(Exercise objective) Below are some records. Return exactly the lines from the one with "6px 6px 22px;" to the one with "box-shadow: 0 3px", and nothing else.

(Records supplied)
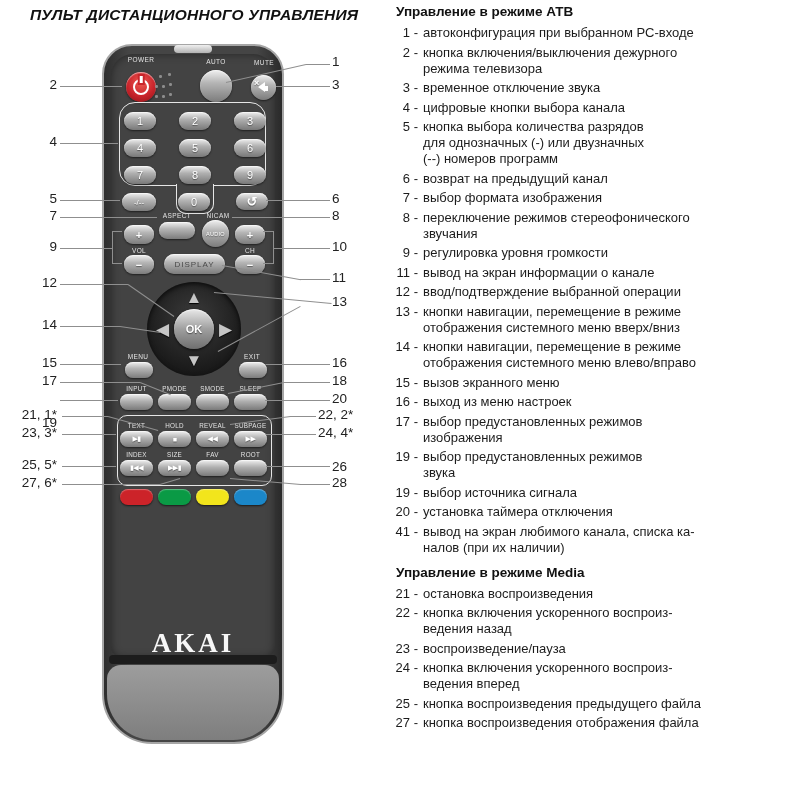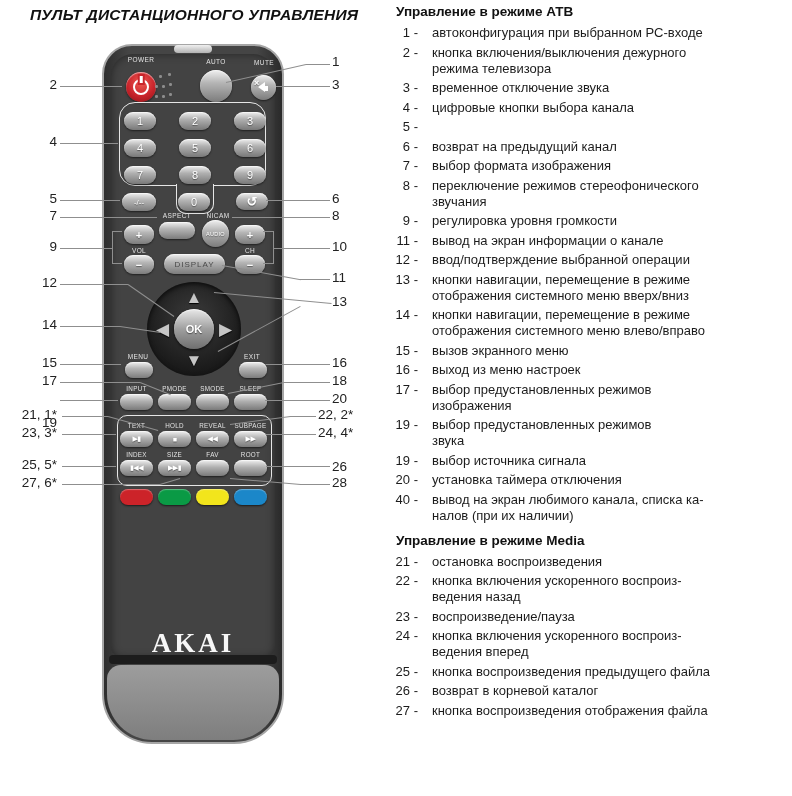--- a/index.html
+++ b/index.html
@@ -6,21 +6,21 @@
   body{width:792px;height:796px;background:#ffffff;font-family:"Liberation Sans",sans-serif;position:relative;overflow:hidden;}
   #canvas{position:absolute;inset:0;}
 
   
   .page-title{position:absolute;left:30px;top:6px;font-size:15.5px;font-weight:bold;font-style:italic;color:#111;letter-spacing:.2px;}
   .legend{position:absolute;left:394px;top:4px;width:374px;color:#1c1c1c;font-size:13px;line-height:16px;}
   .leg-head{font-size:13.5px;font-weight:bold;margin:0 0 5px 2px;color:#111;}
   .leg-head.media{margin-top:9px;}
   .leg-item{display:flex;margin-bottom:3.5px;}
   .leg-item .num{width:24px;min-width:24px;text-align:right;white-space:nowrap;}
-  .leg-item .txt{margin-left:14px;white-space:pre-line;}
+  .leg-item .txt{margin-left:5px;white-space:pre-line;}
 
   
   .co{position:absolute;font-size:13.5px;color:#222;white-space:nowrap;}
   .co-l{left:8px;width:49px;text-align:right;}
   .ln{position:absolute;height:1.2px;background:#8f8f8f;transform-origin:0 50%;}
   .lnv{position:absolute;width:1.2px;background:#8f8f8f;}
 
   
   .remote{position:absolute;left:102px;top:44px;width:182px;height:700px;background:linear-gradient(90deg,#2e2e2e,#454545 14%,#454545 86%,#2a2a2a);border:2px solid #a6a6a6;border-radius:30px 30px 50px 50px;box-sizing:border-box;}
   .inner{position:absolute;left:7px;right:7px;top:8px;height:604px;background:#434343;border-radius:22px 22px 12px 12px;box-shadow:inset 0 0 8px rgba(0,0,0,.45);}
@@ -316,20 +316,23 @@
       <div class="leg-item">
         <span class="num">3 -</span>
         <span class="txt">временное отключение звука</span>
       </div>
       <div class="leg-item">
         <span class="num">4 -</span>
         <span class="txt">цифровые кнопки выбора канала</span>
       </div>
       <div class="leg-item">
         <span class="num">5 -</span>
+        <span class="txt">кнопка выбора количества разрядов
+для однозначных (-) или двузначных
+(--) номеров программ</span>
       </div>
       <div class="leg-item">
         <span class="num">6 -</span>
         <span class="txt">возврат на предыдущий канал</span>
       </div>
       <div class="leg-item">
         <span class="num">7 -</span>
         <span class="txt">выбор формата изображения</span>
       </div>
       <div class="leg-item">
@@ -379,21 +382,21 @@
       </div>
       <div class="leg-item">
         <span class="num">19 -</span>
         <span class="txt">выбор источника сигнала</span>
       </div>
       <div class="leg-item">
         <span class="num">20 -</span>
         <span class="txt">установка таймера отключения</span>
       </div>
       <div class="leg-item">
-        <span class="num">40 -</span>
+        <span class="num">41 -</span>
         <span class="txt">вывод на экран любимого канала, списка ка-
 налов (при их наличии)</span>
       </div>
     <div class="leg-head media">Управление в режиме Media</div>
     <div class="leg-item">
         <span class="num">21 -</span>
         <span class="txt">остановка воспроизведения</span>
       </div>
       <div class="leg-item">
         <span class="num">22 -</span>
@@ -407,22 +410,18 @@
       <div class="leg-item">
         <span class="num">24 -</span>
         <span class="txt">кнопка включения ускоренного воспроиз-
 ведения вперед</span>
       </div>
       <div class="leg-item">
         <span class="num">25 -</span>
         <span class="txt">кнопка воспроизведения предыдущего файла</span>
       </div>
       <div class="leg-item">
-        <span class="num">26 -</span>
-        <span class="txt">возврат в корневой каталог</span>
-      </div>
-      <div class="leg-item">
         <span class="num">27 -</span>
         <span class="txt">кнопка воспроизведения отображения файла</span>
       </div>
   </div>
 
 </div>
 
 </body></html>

...

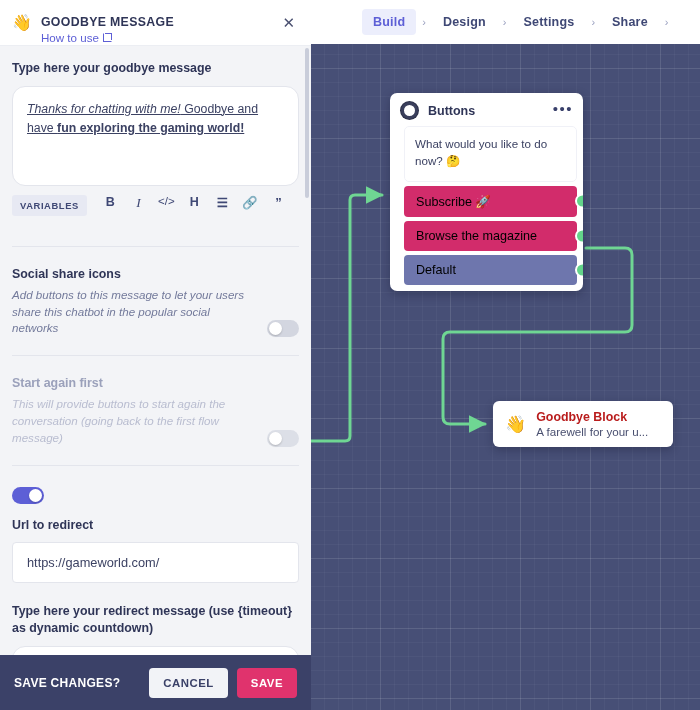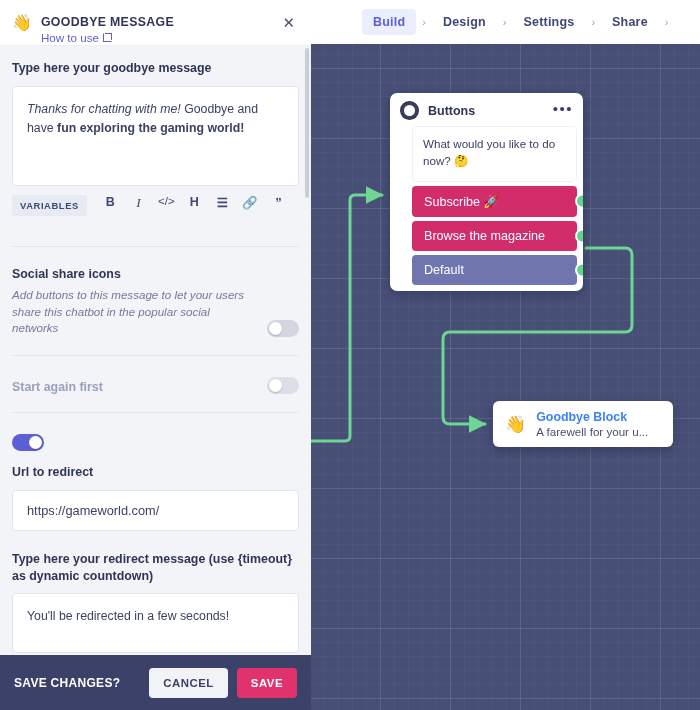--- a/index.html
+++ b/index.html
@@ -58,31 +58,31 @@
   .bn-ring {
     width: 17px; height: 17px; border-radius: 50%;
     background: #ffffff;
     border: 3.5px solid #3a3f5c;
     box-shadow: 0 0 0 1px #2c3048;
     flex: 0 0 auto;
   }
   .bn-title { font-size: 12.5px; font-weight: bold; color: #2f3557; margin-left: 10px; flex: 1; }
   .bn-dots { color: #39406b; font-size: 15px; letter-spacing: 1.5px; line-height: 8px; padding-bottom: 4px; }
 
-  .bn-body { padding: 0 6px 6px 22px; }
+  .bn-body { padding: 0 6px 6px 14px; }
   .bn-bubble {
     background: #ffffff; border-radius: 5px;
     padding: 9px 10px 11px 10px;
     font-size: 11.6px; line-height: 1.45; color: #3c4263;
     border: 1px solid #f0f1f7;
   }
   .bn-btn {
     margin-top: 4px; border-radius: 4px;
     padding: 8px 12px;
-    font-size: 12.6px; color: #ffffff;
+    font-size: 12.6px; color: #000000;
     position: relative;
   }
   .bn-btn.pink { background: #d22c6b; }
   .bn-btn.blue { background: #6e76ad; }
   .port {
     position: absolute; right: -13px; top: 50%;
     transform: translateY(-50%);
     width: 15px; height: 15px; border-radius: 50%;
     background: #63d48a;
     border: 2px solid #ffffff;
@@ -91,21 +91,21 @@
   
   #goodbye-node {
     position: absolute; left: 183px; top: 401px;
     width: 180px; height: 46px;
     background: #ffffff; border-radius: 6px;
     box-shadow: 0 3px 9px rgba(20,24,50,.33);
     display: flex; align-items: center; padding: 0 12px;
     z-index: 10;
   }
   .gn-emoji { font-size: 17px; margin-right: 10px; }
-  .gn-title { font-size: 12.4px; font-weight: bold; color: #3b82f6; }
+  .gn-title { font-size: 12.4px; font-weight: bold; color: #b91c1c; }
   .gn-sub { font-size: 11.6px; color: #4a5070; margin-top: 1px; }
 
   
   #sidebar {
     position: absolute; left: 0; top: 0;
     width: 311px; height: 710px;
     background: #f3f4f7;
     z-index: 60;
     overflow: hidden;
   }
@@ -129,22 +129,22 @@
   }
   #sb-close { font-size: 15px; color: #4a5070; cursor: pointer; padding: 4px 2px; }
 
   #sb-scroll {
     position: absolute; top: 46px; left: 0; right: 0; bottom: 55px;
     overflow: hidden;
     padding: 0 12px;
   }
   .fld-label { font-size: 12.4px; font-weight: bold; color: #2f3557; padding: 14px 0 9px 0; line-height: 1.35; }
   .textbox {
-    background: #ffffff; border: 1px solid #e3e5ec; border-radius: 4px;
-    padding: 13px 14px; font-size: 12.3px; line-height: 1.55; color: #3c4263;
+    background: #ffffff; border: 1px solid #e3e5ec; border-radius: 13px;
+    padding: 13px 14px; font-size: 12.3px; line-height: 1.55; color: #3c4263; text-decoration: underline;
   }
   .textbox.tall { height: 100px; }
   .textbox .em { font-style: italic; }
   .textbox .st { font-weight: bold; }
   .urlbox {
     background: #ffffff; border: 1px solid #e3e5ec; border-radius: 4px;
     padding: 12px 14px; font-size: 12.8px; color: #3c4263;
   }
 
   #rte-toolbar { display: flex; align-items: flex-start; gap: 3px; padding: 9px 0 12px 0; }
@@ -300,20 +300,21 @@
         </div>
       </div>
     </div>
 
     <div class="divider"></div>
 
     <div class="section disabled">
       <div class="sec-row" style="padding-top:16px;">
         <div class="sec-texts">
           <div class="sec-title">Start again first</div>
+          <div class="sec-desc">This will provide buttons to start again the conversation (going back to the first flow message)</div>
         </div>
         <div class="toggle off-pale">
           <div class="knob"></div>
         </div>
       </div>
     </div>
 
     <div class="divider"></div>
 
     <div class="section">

==

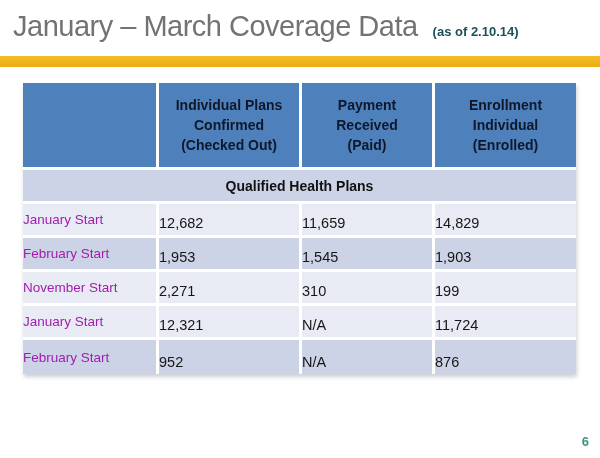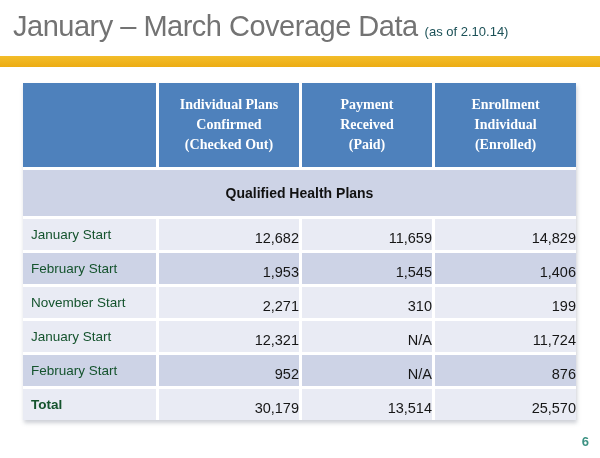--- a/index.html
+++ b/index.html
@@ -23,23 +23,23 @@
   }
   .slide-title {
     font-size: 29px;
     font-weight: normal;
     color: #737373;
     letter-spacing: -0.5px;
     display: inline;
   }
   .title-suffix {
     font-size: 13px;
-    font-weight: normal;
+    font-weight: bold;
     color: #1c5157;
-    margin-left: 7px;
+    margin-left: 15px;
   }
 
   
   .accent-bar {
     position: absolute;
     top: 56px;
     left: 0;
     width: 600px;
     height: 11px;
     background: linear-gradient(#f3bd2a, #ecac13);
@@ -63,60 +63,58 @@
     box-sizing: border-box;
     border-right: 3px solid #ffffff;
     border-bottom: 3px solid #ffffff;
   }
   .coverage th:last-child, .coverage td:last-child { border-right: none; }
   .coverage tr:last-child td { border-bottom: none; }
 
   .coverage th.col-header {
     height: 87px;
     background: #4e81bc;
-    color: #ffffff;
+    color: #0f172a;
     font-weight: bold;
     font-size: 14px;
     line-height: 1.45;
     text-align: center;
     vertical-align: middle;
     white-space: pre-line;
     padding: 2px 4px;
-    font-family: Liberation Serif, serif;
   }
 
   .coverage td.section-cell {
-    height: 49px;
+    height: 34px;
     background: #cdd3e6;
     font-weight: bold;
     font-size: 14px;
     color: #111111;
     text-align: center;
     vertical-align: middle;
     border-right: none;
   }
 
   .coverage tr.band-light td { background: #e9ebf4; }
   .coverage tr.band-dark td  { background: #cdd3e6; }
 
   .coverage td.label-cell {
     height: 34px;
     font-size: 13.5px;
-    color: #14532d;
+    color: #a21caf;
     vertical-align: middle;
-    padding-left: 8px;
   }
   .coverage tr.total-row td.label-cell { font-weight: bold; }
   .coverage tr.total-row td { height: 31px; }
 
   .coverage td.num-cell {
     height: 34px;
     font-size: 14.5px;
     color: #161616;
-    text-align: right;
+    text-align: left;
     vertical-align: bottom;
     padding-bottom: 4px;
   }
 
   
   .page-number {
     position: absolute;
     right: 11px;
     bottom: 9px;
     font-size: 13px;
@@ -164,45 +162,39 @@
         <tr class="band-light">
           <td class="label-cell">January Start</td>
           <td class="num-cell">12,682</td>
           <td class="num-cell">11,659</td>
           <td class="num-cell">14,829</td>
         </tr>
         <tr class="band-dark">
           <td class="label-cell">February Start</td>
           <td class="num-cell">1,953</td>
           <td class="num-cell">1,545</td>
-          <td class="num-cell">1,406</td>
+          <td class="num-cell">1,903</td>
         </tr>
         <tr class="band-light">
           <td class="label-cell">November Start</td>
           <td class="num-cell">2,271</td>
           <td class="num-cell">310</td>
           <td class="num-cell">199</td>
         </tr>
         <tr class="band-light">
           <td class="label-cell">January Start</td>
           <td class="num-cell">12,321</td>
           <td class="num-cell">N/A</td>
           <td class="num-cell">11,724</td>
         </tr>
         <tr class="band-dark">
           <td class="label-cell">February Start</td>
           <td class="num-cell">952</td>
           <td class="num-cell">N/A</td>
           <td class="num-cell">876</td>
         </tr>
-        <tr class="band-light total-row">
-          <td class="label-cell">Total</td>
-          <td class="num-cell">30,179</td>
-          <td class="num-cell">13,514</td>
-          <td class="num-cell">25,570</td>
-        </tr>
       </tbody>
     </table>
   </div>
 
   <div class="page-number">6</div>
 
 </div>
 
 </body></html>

(Answer)
-  .bn-body { padding: 0 6px 6px 22px; }
+  .bn-body { padding: 0 6px 6px 14px; }
   .bn-bubble {
     background: #ffffff; border-radius: 5px;
     padding: 9px 10px 11px 10px;
     font-size: 11.6px; line-height: 1.45; color: #3c4263;
     border: 1px solid #f0f1f7;
   }
   .bn-btn {
     margin-top: 4px; border-radius: 4px;
     padding: 8px 12px;
-    font-size: 12.6px; color: #ffffff;
+    font-size: 12.6px; color: #000000;
     position: relative;
   }
   .bn-btn.pink { background: #d22c6b; }
   .bn-btn.blue { background: #6e76ad; }
   .port {
     position: absolute; right: -13px; top: 50%;
     transform: translateY(-50%);
     width: 15px; height: 15px; border-radius: 50%;
     background: #63d48a;
     border: 2px solid #ffffff;
@@ -91,21 +91,21 @@
   
   #goodbye-node {
     position: absolute; left: 183px; top: 401px;
     width: 180px; height: 46px;
     background: #ffffff; border-radius: 6px;
     box-shadow: 0 3px 9px rgba(20,24,50,.33);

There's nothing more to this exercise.